§ EXERCISE DETAILS
From the entries that follow, copy exactly the lines beginning at the line holding "conflictului de interese." and continuing through the line holding "maxim 40.500,19 euro.".

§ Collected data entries
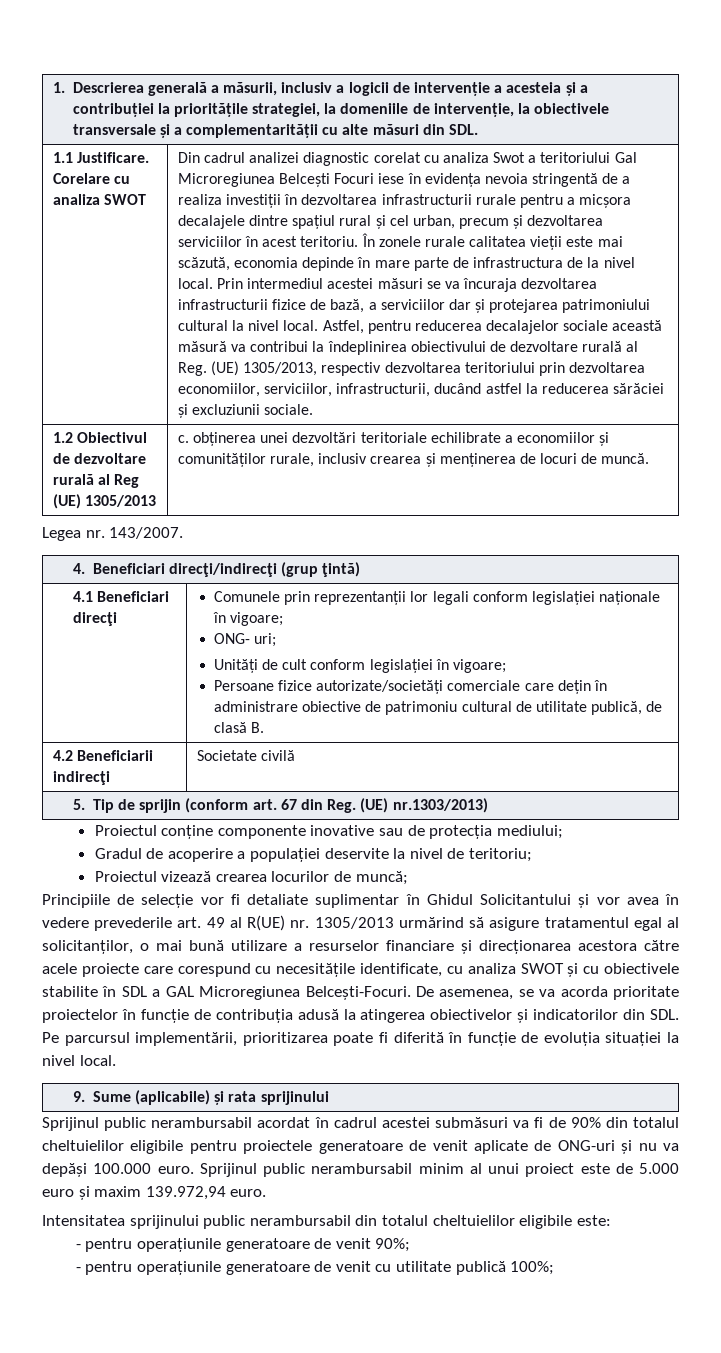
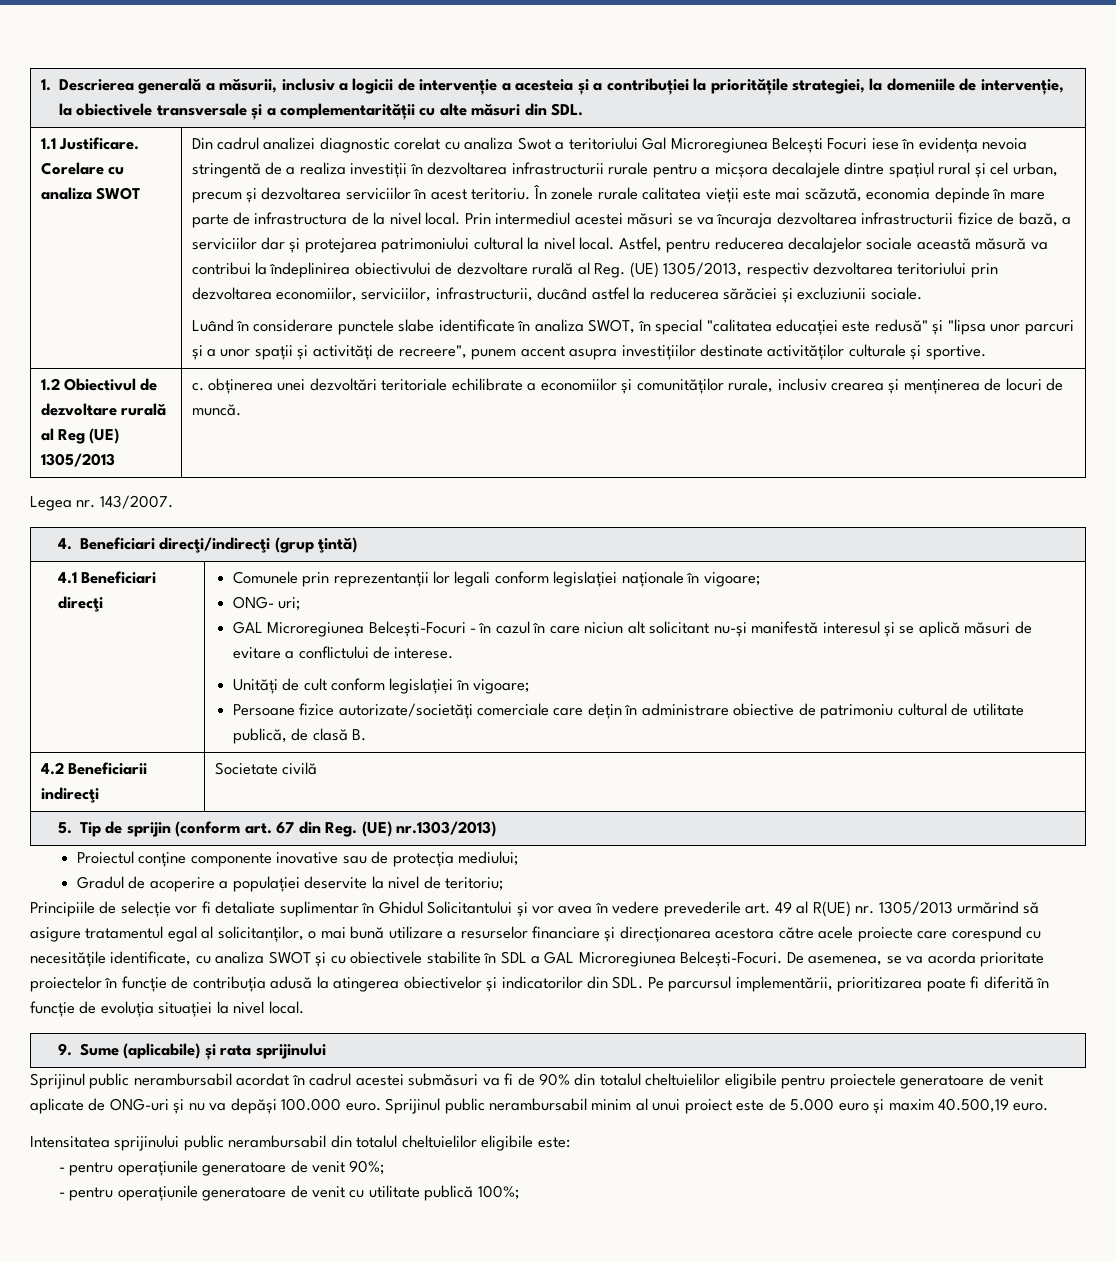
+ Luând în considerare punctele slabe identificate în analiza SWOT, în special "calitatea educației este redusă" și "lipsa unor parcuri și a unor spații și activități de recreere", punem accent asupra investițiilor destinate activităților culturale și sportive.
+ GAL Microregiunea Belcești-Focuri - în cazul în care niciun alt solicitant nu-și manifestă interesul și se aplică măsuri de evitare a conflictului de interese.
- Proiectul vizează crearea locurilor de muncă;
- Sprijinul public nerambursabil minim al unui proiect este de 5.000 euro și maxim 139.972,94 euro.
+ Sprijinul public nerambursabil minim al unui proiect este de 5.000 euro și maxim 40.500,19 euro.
--
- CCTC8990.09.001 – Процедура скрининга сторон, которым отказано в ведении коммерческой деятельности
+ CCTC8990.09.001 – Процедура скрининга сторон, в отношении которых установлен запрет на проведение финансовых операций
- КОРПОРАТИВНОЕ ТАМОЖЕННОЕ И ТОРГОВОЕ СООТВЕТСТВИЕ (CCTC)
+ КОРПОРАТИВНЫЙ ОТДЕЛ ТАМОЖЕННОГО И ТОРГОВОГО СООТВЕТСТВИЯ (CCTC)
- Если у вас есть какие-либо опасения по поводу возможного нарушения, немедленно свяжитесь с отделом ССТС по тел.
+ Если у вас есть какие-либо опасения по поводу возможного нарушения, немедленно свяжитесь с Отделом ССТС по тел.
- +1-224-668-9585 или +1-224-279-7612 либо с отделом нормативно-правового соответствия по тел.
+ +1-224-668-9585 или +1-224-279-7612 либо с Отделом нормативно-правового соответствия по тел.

§ SOLVED PROBLEM
+ GAL Microregiunea Belcești-Focuri - în cazul în care niciun alt solicitant nu-și manifestă interesul și se aplică măsuri de evitare a conflictului de interese.
- Proiectul vizează crearea locurilor de muncă;
- Sprijinul public nerambursabil minim al unui proiect este de 5.000 euro și maxim 139.972,94 euro.
+ Sprijinul public nerambursabil minim al unui proiect este de 5.000 euro și maxim 40.500,19 euro.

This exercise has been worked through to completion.